Снег – эксклюзивом, поминай. Шитье узорное на пяльцах. Дождь из Европы – чужестранцем, торопит публику в трамвай. Над остановкой у Ворот фонарь, как след протуберанца. Неделя, две и старый год сойдет у запредельных станций.
В снегах, в дождях мой город – сон. Гранит, начищенный до глянца. Высотки и жемчужный звон - подсветки, с пятнами багрянца. Медь, камень - статуй, блеск дворцов, рожденных для балов и танцев. А белый хоровод колонн опять к пруду бежит купаться.

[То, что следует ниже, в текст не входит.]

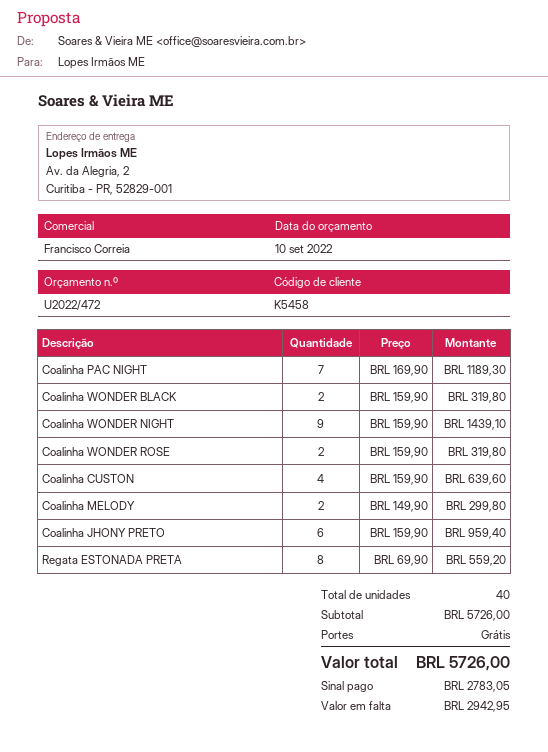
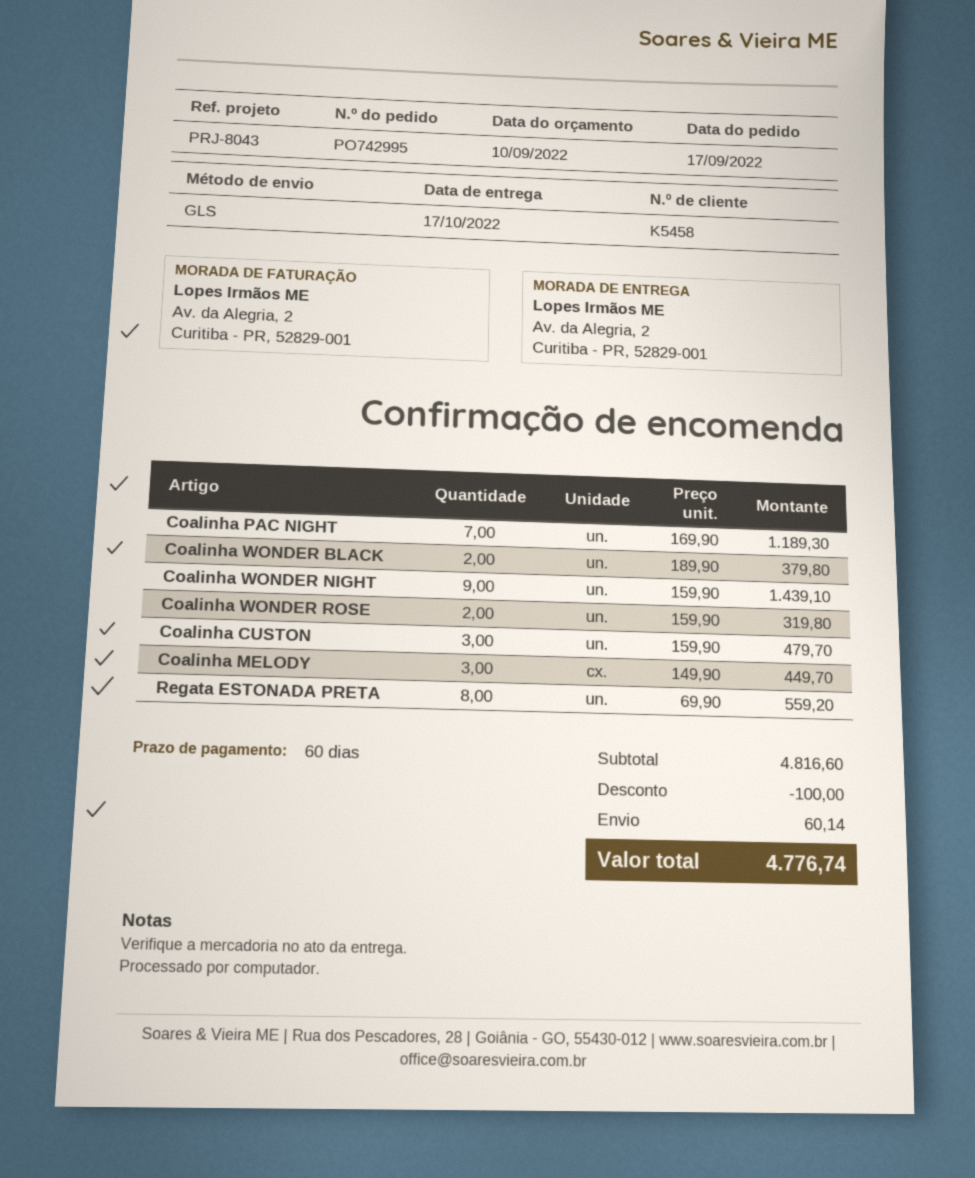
Coalinha WONDER BLACK: 2 x 159.90 = 319.80 -> 2 x 189.90 = 379.80
Coalinha CUSTON: 4 x 159.90 = 639.60 -> 3 x 159.90 = 479.70
Coalinha MELODY: 2 x 149.90 = 299.80 -> 3 x 149.90 = 449.70
Coalinha JHONY PRETO: 6 x 159.90 = 959.40 -> none
subtotal: 5726.00 -> 4816.60
discount: none -> 100.00
shipping: 0.00 -> 60.14
total: 5726.00 -> 4776.74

Бульвара подберу Кольцо… Напьюсь его, как пьют витрины, напьюсь, как пьют, взахлеб, лицо у Незнакомок на картинах. Как пьют лекарство от сумы, от грусти, злобы, от коварства, от безнадежности и пьянства… Как пьют лекарство от Луны.
От колдовства и мертвецов - с ножами к горлу - из субстанций… где нет ни неба, ни творцов…
* * * Черкну фальшь спичкой в полутьме, дрова фальшивого камина зарделись… Голос муэдзина звучиииит в кромешной тишине.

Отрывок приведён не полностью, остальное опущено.